Scientists have borrowed technology being used in solar panels to develop an OLED panel with a more excellent resolution than ever before.
The latest breakthrough in display technology, OLED, has been brought by Stanford researchers and Korean collaborators.
OLED stands for Organic Light Emitting Diode, which is the technology of display most commonly found in TVs, smartphones, and other devices around us.
The new technology would allow the resolution of devices to go from 500 PPI to potentially 10,000 PPI.
Scientist Mark Brongersma collaborated with the Samsung Advanced Institute of Technology (SAIT) for the project.
Brongersma believes that the nanoscale photonics’ field keeps bringing new surprises and will soon impact real lives.
The newly created OLED displays would reportedly be cheaper, brighter, and more color-accurate than the existing technology.
— TechXplore (@TechXplore_com) October 22, 2020
The primary function of an OLED
OLEDs are organic light-emitting materials that produce light. The emitters within an OLED panel give red, green, or blue light when electricity is passed through them.
There are two types of OLED panels, the red-green-blue configuration, and the white OLED panels.
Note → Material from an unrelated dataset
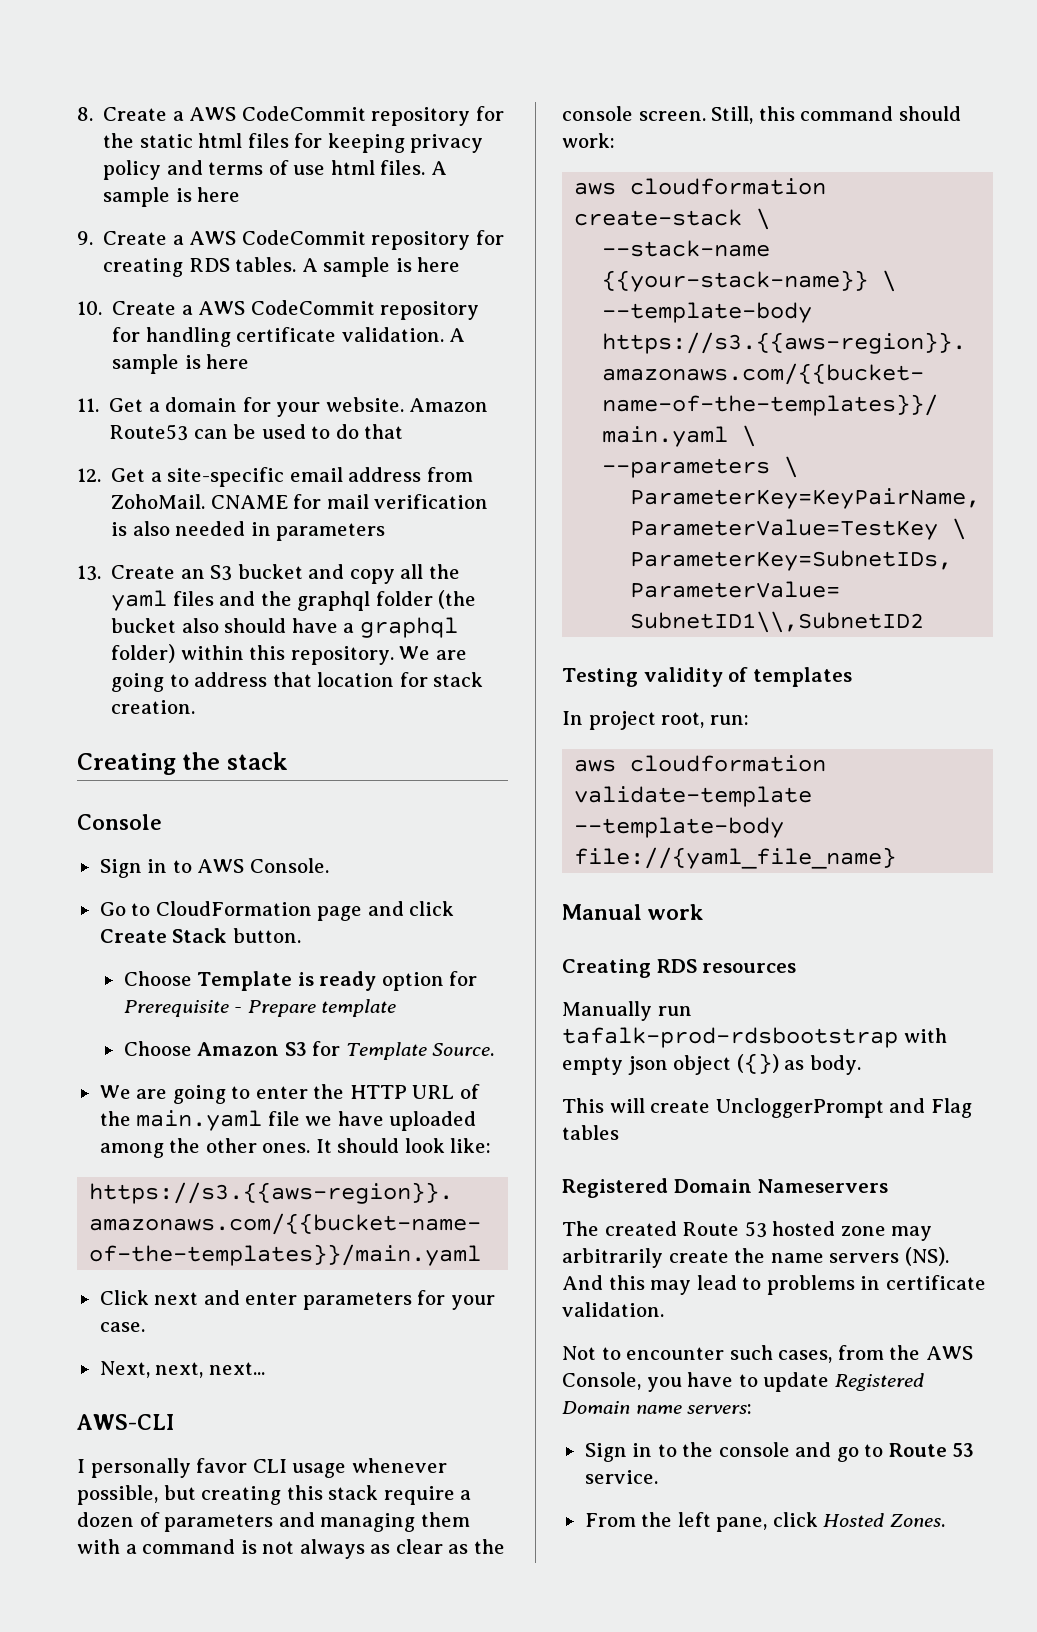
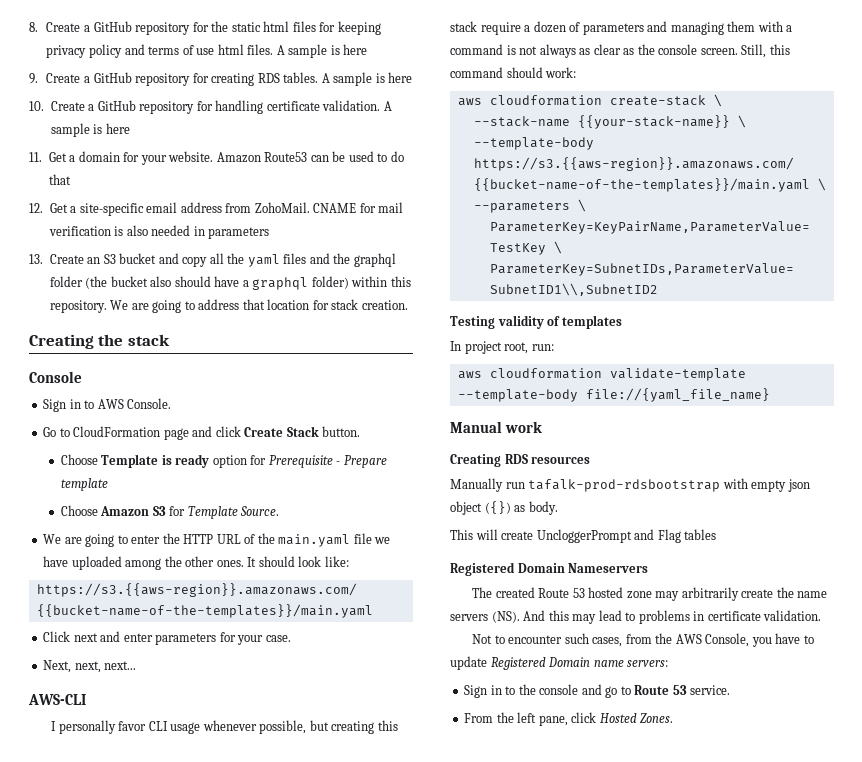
[189,106,366,121] AWS CodeCommit -> [93,21,132,32] GitHub
[189,230,366,245] AWS CodeCommit -> [93,72,132,83] GitHub
[198,300,375,315] AWS CodeCommit -> [97,100,136,111] GitHub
The former is generally used for smaller displays like smartphones, and the latter is usually used for TVs, says Tech Explore.
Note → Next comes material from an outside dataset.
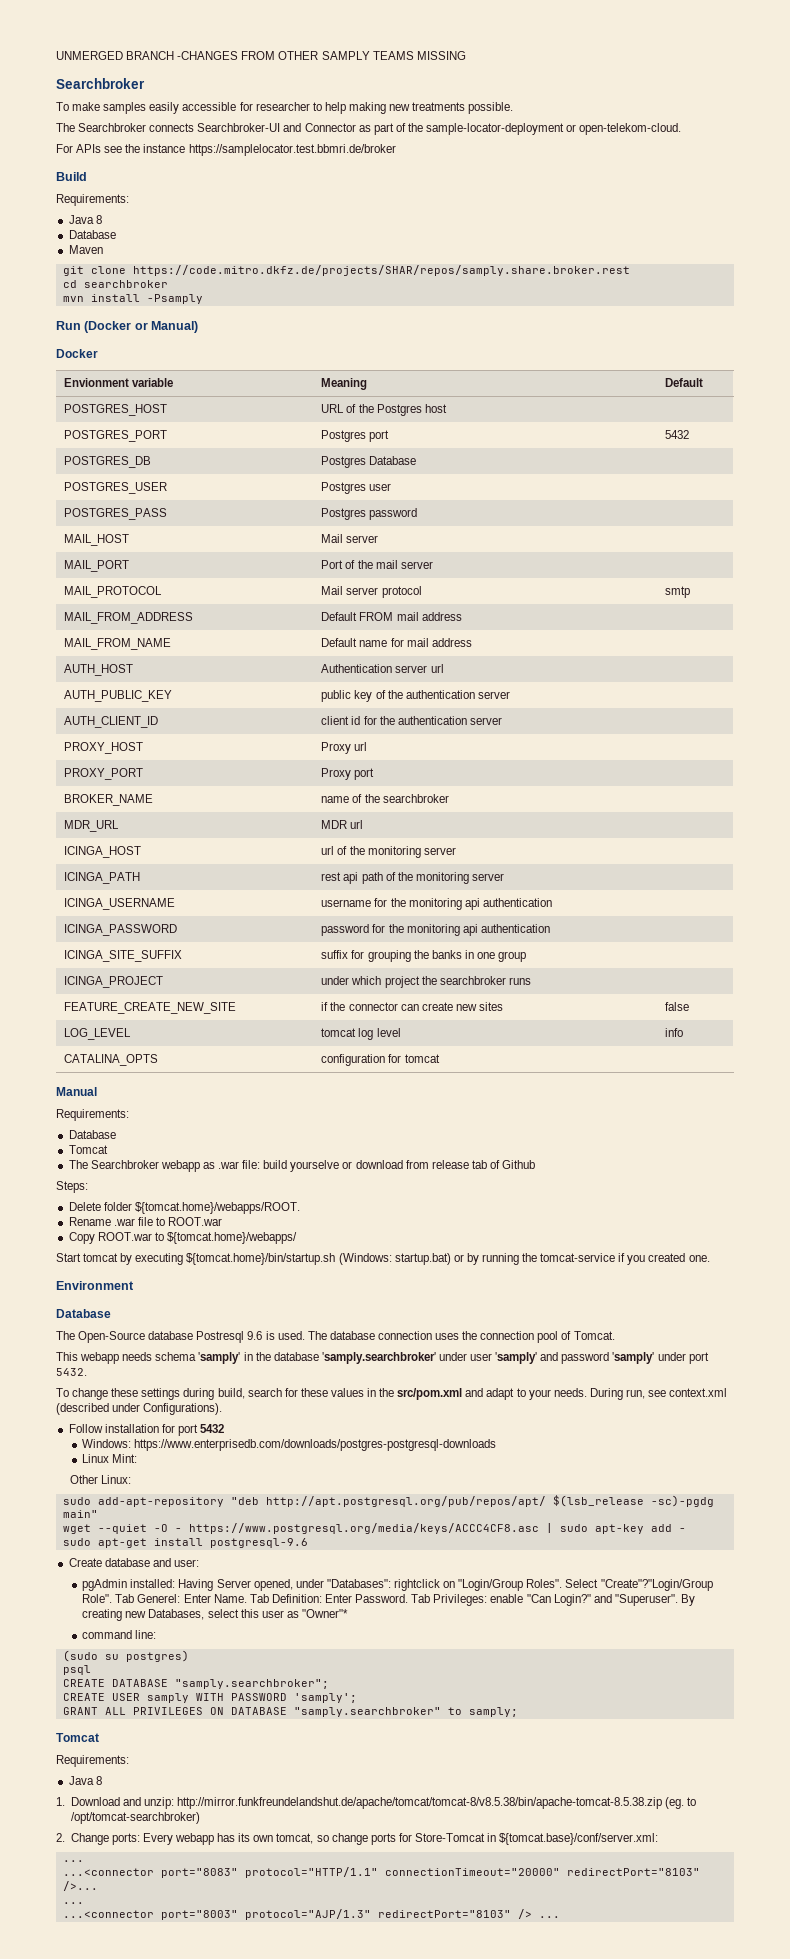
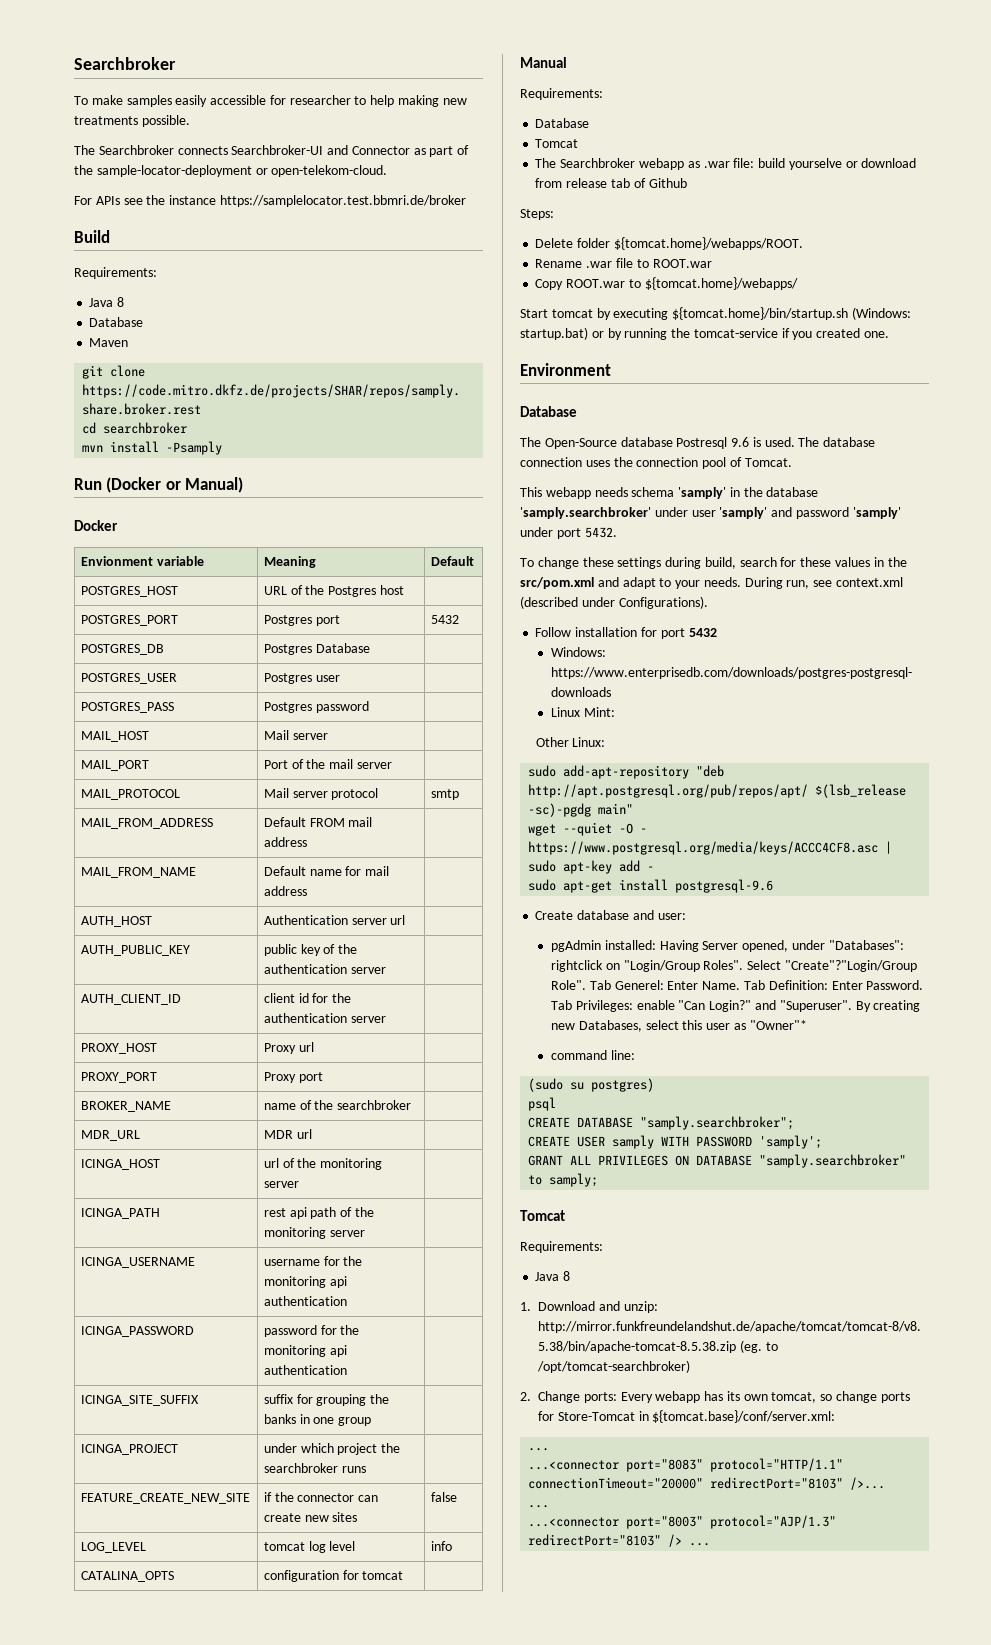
[56,51,466,60] UNMERGED BRANCH -CHANGES FROM OTHER SAMPLY TEAMS MISSING // -> (74, 63) none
How the project came to be
The idea came to Won-Jae Joo, a SAIT scientist, who got the inspiration from Majid Esfandyarpour, a Stanford graduate student.
Majid developed an ultrathin solar cell technology in Brongersma’s laboratory, which Joo believed had more implications than met the eye.
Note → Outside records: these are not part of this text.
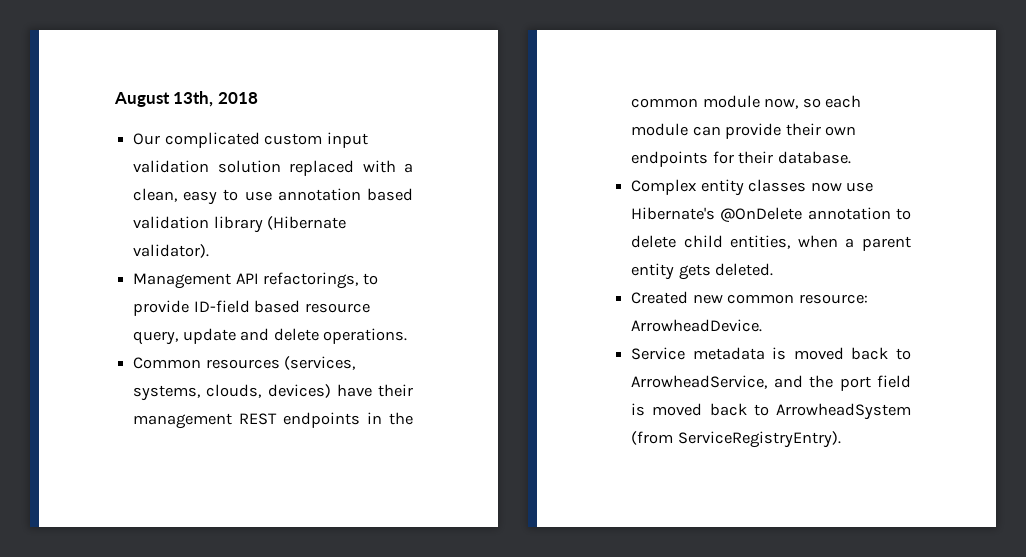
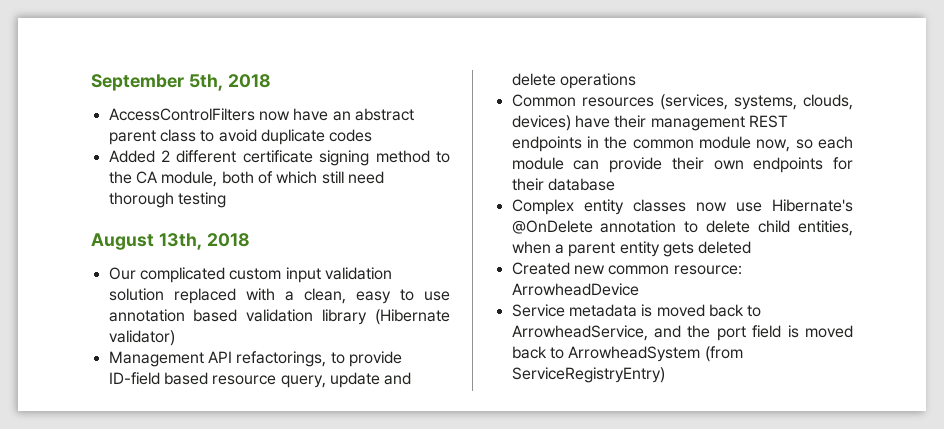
(114, 99) none -> [91,74,271,91] [108,108,414,121] [108,129,373,145] [108,150,450,166] [108,171,384,187] [108,192,226,208] September 5th, 2018 // AccessControlFilters now have an abstract parent class to avoid duplicate codes // Added 2 different certificate signing method to the CA module, both of which still need thorough testing //
[133,244,210,258] validator). -> [108,330,175,346] validator)
[322,328,407,344] operations. -> [559,73,636,89] operations
[777,151,851,164] database. -> [547,178,615,191] database
[715,263,774,276] deleted. -> [698,241,752,254] deleted
[631,319,763,332] ArrowheadDevice. -> [511,283,639,296] ArrowheadDevice
[677,431,841,448] ServiceRegistryEntry). -> [511,367,665,383] ServiceRegistryEntry)

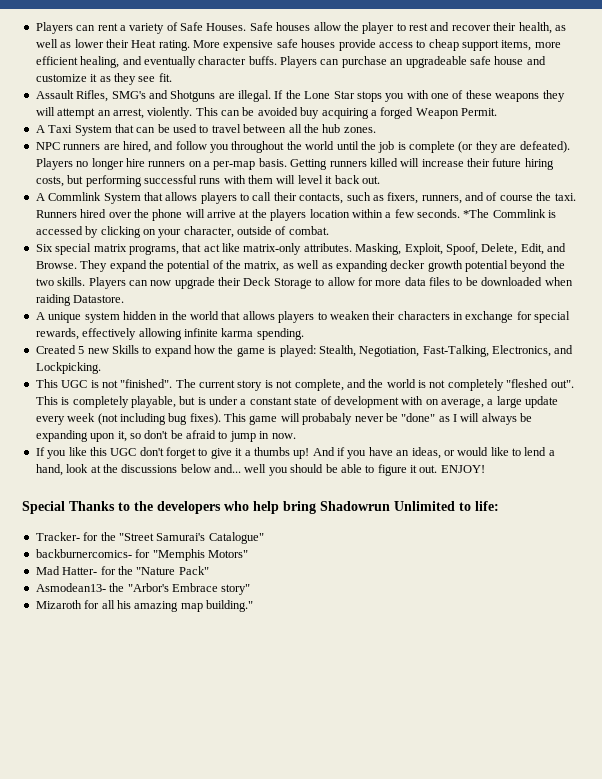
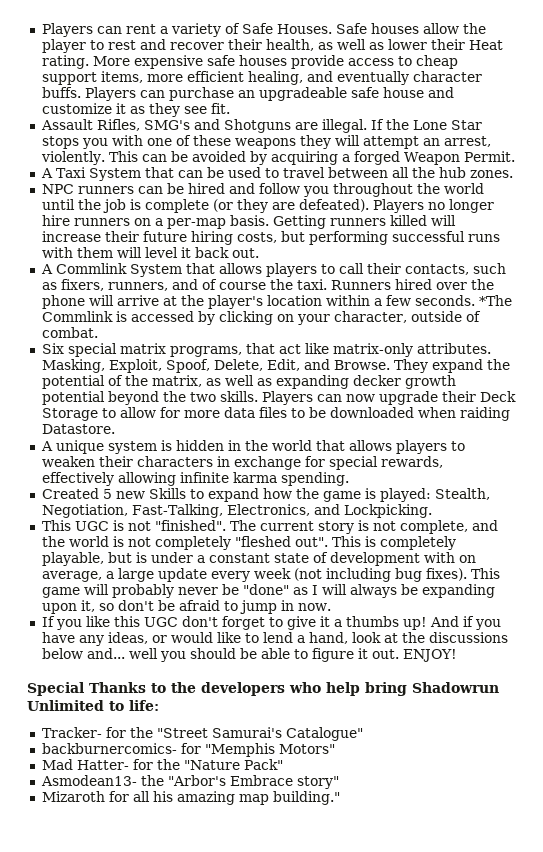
[300,107,320,119] buy -> [249,151,267,165] by
[103,141,151,153] are hired, -> [137,183,225,194] can be hired
[270,209,307,221] players -> [207,295,263,309] player's
(120, 317) none -> [160,440,172,451] is
[302,413,353,425] probabaly -> [111,584,174,598] probably
[396,450,410,456] an -> [78,635,104,646] any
Joo then approached Majid with his idea, which led to the collaboration between researchers at Stanford, SAI, and Hanyang University in Korea.
How solar panels and new-OLEDs are related
Both technologies’ foundation lies within the base layer of reflective metal with smaller than microscopic corrugations, called an optical metasurface.
The metasurface reflects light and allows different colors to resonate in the pixels. It helps in the efficient extraction of light from OLEDs.
Brongersma explained the matter using musical instruments and how they use acoustic resonances for better and louder tones.
According to the laboratory tests, the researchers produced successful prototypes of the same.
The miniature proof-of-concept pixels have higher color purity and a twofold increase in luminescence efficiency than color-filtered white-OLEDs.
The prototypes also show signs of the possibility of an ultra-high pixel density of 10,000 pixels-per-inch, says Al Khaleej Today.
Meanwhile, further steps would be taken by Samsung, one of the world’s leading OLED makers.